▸ Assignment:
Pick each line that has "height" out of the records.

▸ Data for analysis:
================================
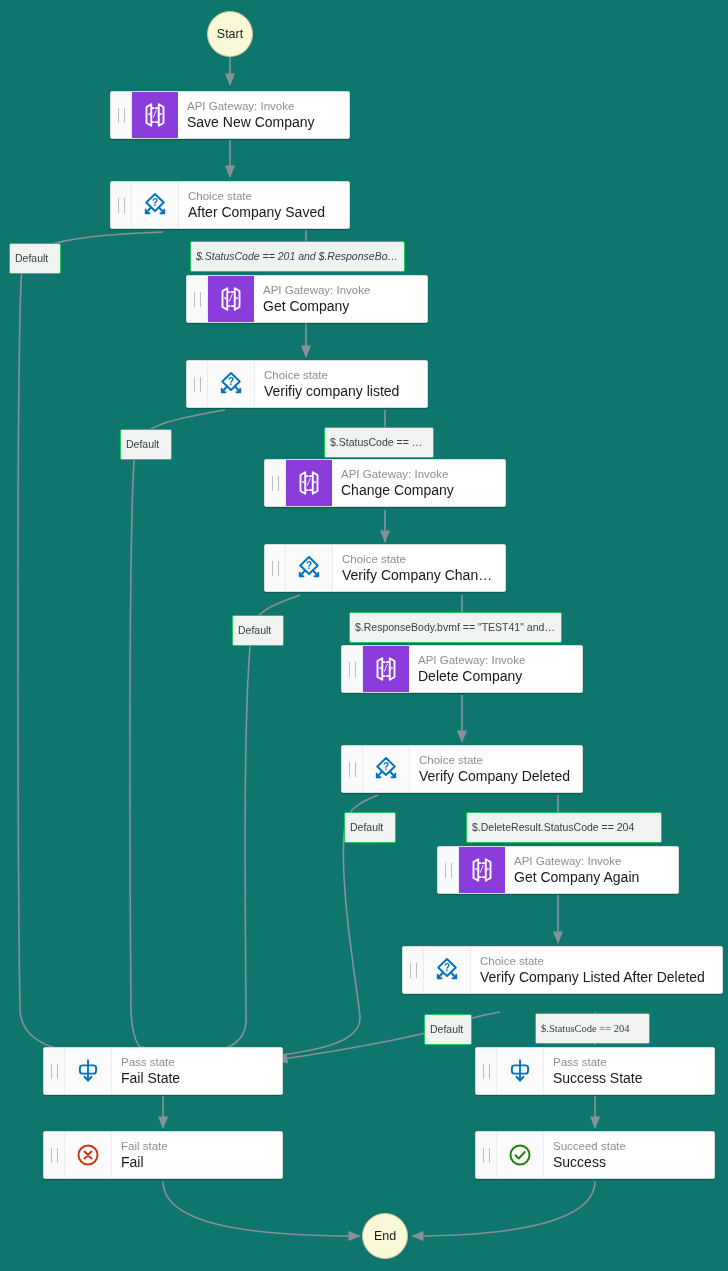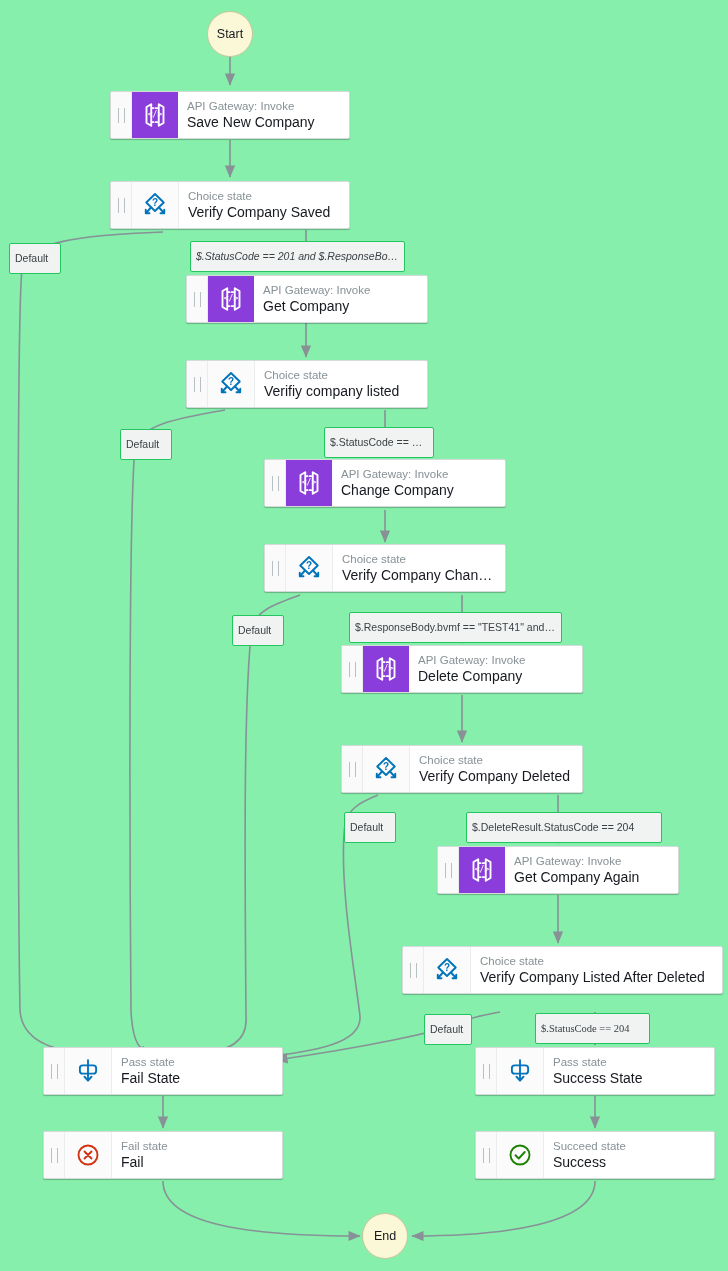--- a/index.html
+++ b/index.html
@@ -7,21 +7,21 @@
     padding: 0;
     background: #000000;
   }
   body {
     font-family: "Liberation Sans", sans-serif;
   }
   #canvas {
     position: relative;
     width: 728px;
     height: 1271px;
-    background: #86efac;
+    background: #0f766e;
     overflow: hidden;
   }
   #edge-layer {
     position: absolute;
     left: 0;
     top: 0;
     width: 728px;
     height: 1271px;
     pointer-events: none;
   }
@@ -200,21 +200,21 @@
           <g fill="none" stroke="#0073bb" stroke-width="1.5" stroke-linejoin="round" stroke-linecap="round">
             <path d="M12 3.2 L19 10 L12 16.8 L5 10 Z"></path>
             <path d="M8.6 14.2 L4.6 18.6 M4.6 18.6 H7.6 M4.6 18.6 V15.8"></path>
             <path d="M15.4 14.2 L19.4 18.6 M19.4 18.6 H16.4 M19.4 18.6 V15.8"></path>
           </g>
           <text x="12" y="12.5" font-size="8" fill="#0073bb" text-anchor="middle" font-weight="bold">?</text>
         </svg>
     </div>
     <div class="labels">
       <div class="sub">Choice state</div>
-      <div class="title">Verify Company Saved</div>
+      <div class="title">After Company Saved</div>
     </div>
   </div>
 
   <div class="node" style="left:186px; top:275px; width:242px;">
     <div class="grip">
         <i></i>
       </div>
     <div class="iconbox purple">
       <svg width="30" height="30" viewBox="0 0 24 24">
           <g fill="none" stroke="#ffffff" stroke-width="1.5" stroke-linejoin="round">

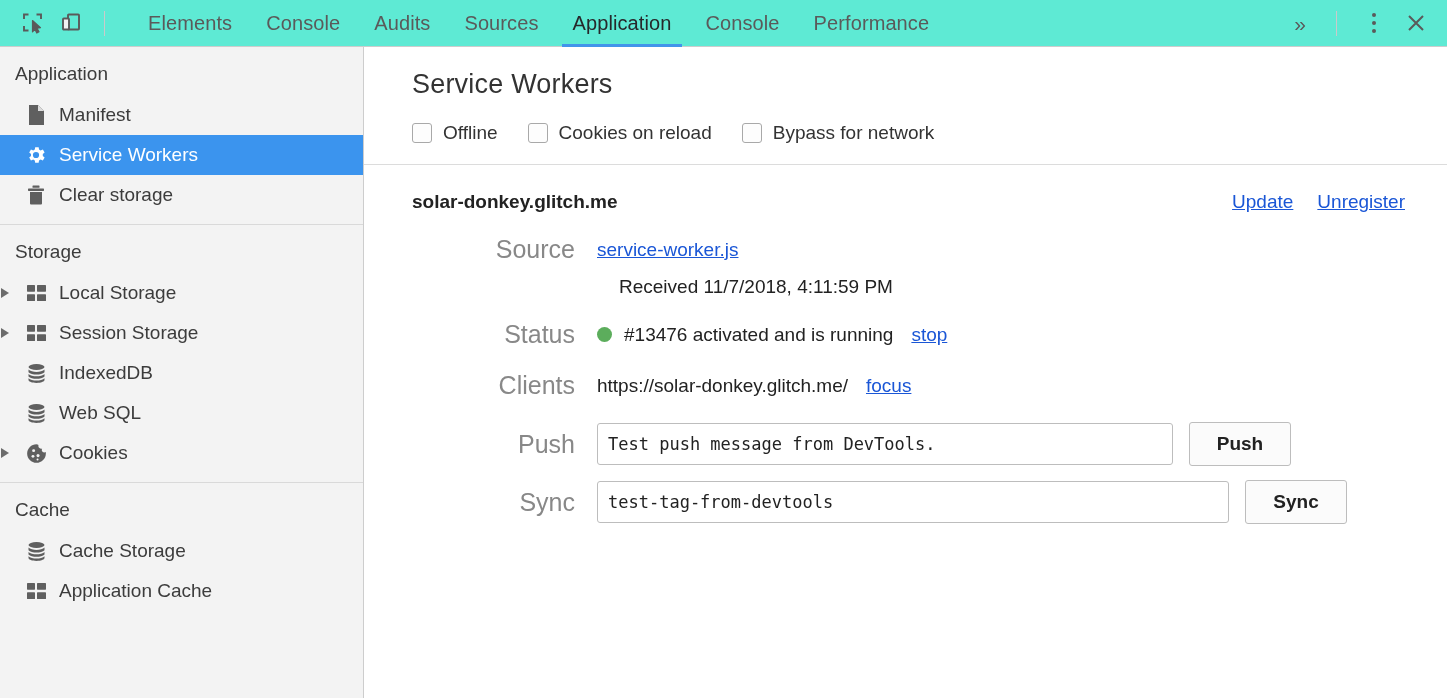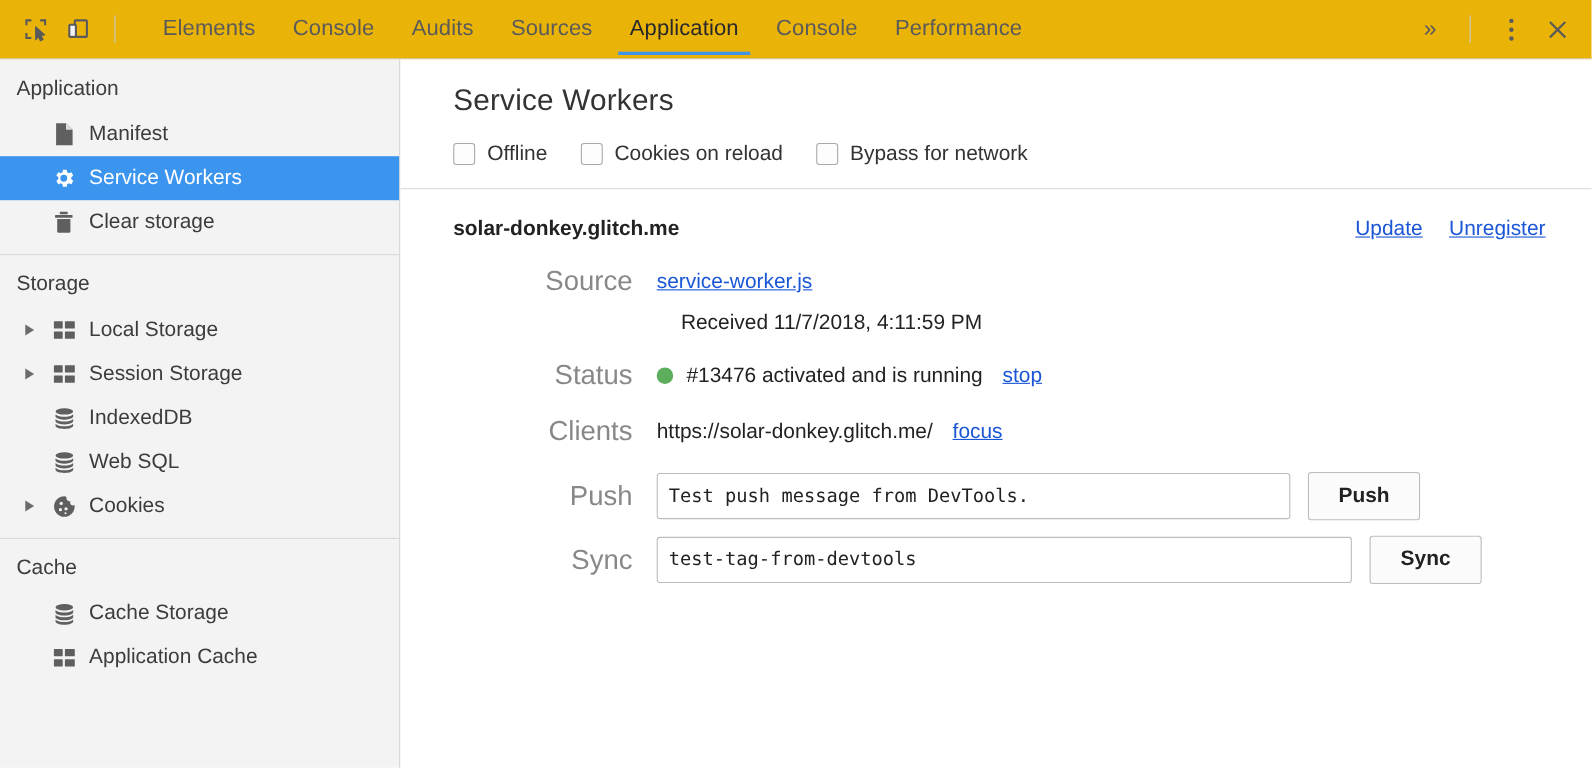--- a/index.html
+++ b/index.html
@@ -8,22 +8,22 @@
     width: 1447px; height: 698px;
     overflow: hidden;
     background: #ffffff;
     font-family: "Liberation Sans", sans-serif;
     -webkit-font-smoothing: antialiased;
   }
 
   
   .toolbar {
     position: relative;
-    height: 54px;
-    background: #eab308;
+    height: 47px;
+    background: #5eead4;
     border-bottom: 1px solid #cdcdcd;
     display: flex;
     align-items: center;
     padding: 0 10px 0 14px;
   }
   .tb-icon {
     width: 38px; height: 38px;
     display: flex; align-items: center; justify-content: center;
     color: #5a5a5a;
     flex: none;
@@ -111,21 +111,20 @@
   }
   .sec-divider {
     height: 1px;
     background: #d9d9d9;
     margin: 9px 0 0 0;
   }
   .tree-item {
     display: flex;
     align-items: center;
     height: 40px;
-    padding-left: 22px;
     font-size: 19px;
     color: #3c3c3c;
     position: relative;
   }
   .tree-item.selected {
     background: #3b94ee;
     color: #ffffff;
   }
   .twisty {
     width: 22px;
================================
▸ Response below:
     height: 1271px;
     height: 1271px;
       <svg width="30" height="30" viewBox="0 0 24 24">
     width: 1447px; height: 698px;
-    height: 54px;
+    height: 47px;
     width: 38px; height: 38px;
     height: 1px;
     height: 40px;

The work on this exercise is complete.